La Libre Pensée demande l’abrogation de la loi Debré

La Fédération de la Libre Pensée demande à François Hollande l'abrogation de la loi Debré de 1959 sur le financement de l'enseignement privé sous contrat.

La Fédération nationale de la Libre Pensée, présidée par l’ancien secrétaire général de Force Ouvrière Marc Blondel, demande dans une lettre ouverte à François Hollande l’abrogation de la loi Debré du 31 décembre 1959, à l’origine du système d’enseignement privé sous contrat avec l’Etat.

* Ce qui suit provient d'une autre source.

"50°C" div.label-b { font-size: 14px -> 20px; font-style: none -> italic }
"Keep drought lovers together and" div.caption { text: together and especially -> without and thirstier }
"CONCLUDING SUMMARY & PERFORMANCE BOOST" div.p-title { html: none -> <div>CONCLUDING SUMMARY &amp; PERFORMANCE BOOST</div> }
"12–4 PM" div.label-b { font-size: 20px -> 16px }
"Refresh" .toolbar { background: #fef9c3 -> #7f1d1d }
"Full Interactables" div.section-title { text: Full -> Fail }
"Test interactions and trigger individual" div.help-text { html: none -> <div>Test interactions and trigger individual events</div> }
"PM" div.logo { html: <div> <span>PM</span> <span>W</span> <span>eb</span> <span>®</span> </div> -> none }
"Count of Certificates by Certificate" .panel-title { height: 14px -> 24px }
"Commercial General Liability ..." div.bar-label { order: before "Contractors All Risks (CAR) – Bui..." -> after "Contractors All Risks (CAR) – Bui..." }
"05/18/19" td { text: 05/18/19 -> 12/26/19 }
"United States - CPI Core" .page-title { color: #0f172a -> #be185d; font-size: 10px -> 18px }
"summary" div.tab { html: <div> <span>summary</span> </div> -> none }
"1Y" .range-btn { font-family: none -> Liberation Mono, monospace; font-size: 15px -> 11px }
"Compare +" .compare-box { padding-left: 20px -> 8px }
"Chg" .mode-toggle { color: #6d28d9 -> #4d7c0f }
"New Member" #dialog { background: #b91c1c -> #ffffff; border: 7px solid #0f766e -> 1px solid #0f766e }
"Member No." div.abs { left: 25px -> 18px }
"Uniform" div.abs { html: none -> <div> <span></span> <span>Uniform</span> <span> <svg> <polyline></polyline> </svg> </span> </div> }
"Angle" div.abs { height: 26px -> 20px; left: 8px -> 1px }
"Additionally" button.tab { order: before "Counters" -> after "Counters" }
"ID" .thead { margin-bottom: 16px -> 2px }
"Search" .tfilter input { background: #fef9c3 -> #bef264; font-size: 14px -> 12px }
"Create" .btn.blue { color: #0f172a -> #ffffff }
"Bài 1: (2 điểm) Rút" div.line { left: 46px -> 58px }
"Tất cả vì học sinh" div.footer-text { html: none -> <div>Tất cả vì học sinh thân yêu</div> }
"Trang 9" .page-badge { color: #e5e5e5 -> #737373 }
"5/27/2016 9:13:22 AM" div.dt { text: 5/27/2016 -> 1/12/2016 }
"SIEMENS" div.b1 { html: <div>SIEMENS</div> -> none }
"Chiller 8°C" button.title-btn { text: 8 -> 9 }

Dans ce document adopté à l’issue de son congrès annuel à Sainte-Tulle (Alpes de Haute-Provence), la Libre Pensée demande le rétablissement du « principe républicain fonds publics à l’école publique, fonds privés à l’école privée ». Elle demande au président de la République, « garant de la laïcité de l’Etat et de l’Ecole », qu’il « inverse le cours de la politique anti-laïque menée depuis des décennies » et restaure « dans sa plénitude la loi du 9 décembre 1905 » de séparation de l’Eglise et de l’Etat.

« Si la liberté d’ouvrir des établissements privés d’enseignement doit être garantie, néanmoins la Nation a pour unique devoir d’assurer les conditions de la formation de citoyens libres et éclairés dans la République. A cette fin, il faut donc rétablir les responsabilités de l’Etat en matière scolaire sur la base des principes constitutifs de la République (…) et donc rétablir dans sa plénitude le monopole de la définition des programmes et des diplômes« , affirme le document.

« En conséquence, tous les financements publics doivent être réservés aux établissements publics d’enseignement, les seuls qui garantissent aux jeunes consciences d’apprendre à l’abri de tous les dogmes », rappelant qu’il « en coûte huit milliards d’euros à l’Etat et environ un milliard et demi aux collectivités territoriales« .

C’est pourquoi la fédération demande que la loi Debré, « tumeur maligne dans le corps de la laïcité de l’Ecole » et de l’Etat, soit abrogée, et avec elle « toutes les dispositions législatives et réglementaires anti-laïques » qui en découlent. Elle a mis en ligne une pétition sur ce sujet, qui comptait plus de 3360 signatures au 15 août.